Malagò prevede un medagliere azzurro "a doppia cifra"

Paterniano Del Favero
Febbraio 8, 2018

"Mi aspetto di fare una bella figura, come a Rio è fondamentale: come comportamento, come presenza, come immagine, come prestigio da parte di tutti, dagli atleti ai tecnici fino agli accompagnatori. Ci deve essere uno stile italiano, proprio come quello che avete visto in queste meravigliose divise realizzate da Giorgio Armani: tutti mi chiedono dove si può comprare".

Non siamo mai stati così forti negli ultimi anni, da Lillehammer 1994 in poi. Si avverte anche nelle parole del presidente del Coni, Giovanni Malagò, che oggi ha inaugurato, nel suggestivo scenario dello Yongpyong Golf Club di PyeongChang, Casa Italia.

Giovanni Malagò, che ha guidato gli ospiti in una visita alla struttura completamente modificata negli interni per l'arrivo dei 121 convocati azzurri, ha poi parlato ai microfoni della stampa con un tono pienamente soddisfatto per la riuscita del progetto Casa Italia: "Una casa, una squadra, un Comitato Olimpico, una Nazione, tutti dalla stessa parte: quella dello sport, del tricolore". Quanto agli ori "Questo dipende da fattori imponderabili, ma se vinci dieci medaglie...". Ma prima ci sono le elezioni.
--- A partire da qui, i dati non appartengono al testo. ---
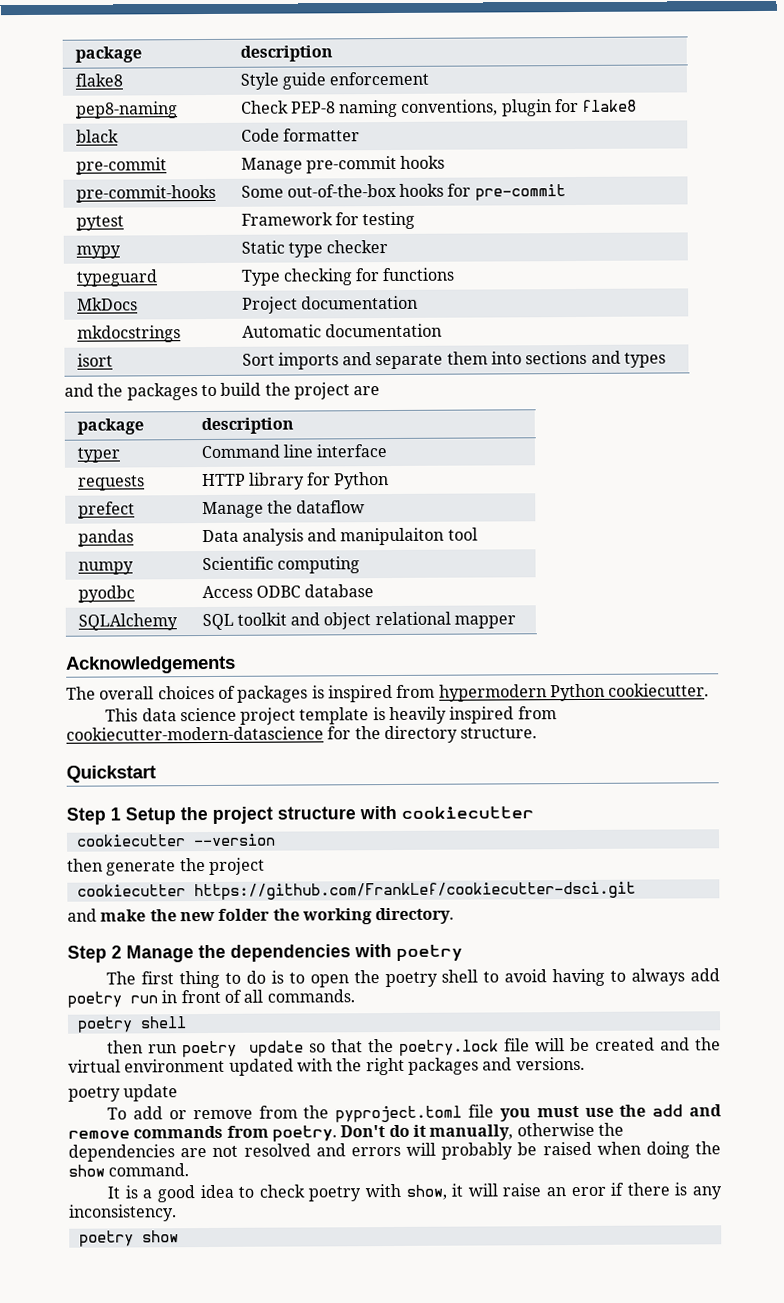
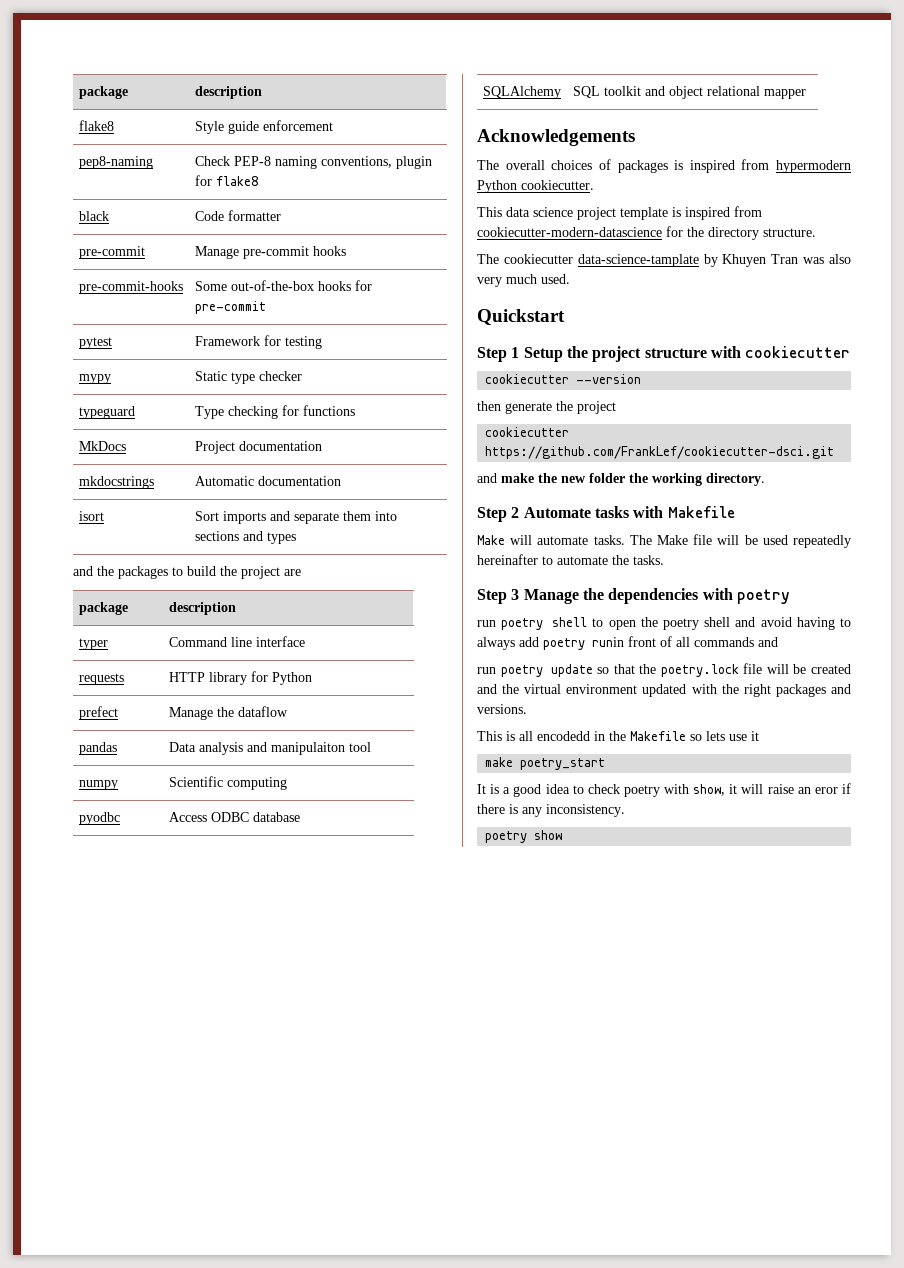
[389,706,448,725] heavily -> (681, 212) none
(538, 733) none -> [477,254,851,267] [477,274,570,287] // The cookiecutter data-science-tamplate by Khuyen Tran was also very much used.
(122, 952) none -> [523,506,735,518] [477,534,851,548] [477,554,664,565] [477,589,520,604] Automate tasks with Makefile // Make will automate tasks. The Make file will be used repeatedly hereinafter to automate the tasks. // Step 3
[106,970,284,989] The first thing to do is -> [477,617,588,630] run poetry shell
[483,971,500,983] to -> [735,617,756,627] and
[130,990,178,1004] run in -> [592,637,624,647] runin
[266,989,355,1003] [76,1016,187,1033] [107,1040,144,1054] commands. // poetry shell // then -> [694,637,778,647] commands and //
[68,1084,179,1102] [107,1104,722,1123] [68,1122,624,1142] [68,1141,721,1162] [68,1163,190,1177] poetry update // To add or remove from the pyproject.toml file you must use the add and remove commands from poetry. Don't do it manually, otherwise the dependencies are not resolved and errors will probably be raised when doing the show command. -> [477,731,759,741] [485,757,606,770] This is all encodedd in the Makefile so lets use it // make poetry_start

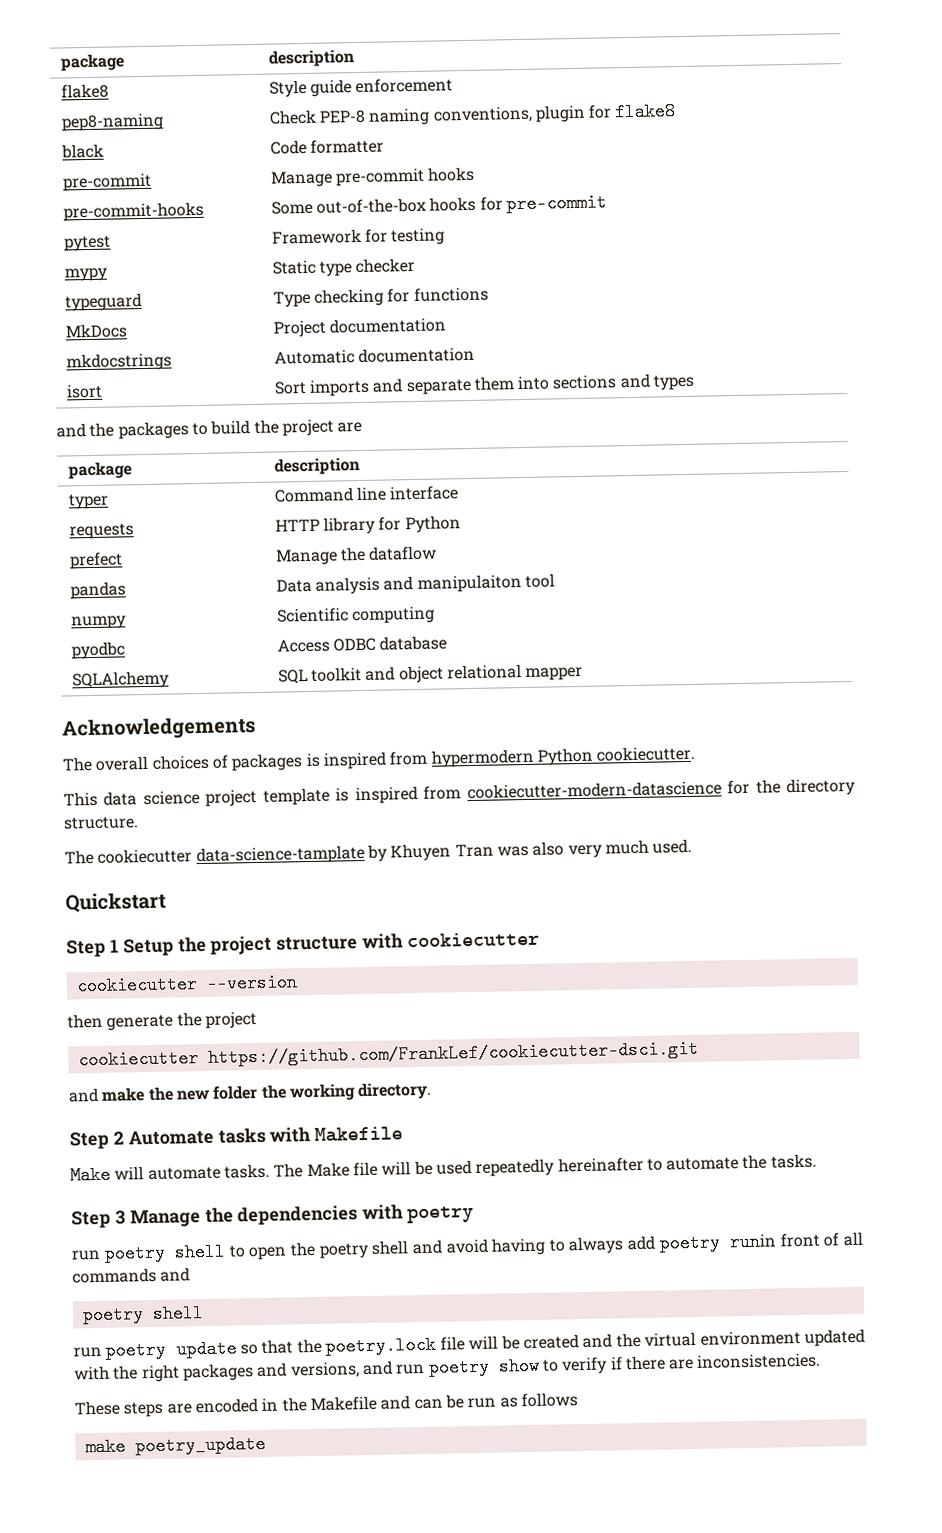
(778, 642) none -> [81,1304,204,1325] // poetry shell
[477,704,527,714] [477,731,759,741] [485,757,606,770] [477,783,851,797] [477,804,625,817] [485,830,563,843] versions. // This is all encodedd in the Makefile so lets use it // make poetry_start // It is a good idea to check poetry with show, it will raise an eror if there is any inconsistency. // poetry show -> [289,1352,822,1379] [74,1392,578,1418] [84,1434,266,1457] versions, and run poetry show to verify if there are inconsistencies. // These steps are encoded in the Makefile and can be run as follows // make poetry_update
Ho mia figlia che è all'ottavo mese di gravidanza, aspetta un bambino, ma conto di esserci fino alla fine. "Nella vita bisogna pensare anche a chi ha avuto meno fortuna e il mio personaggio simbolo è Nadia Fanchini, una sua medaglia, senza mancare di rispetto a nessuno, varrebbe il doppio se non di più". "E poi sarà l'Olimpiade delle donne". "Ho seguito l'assemblea in diretta - ha aggiunto - ho parlato a lungo con Nicoletti e Corradi".

"Un terzo delle gare ci vede competitivi".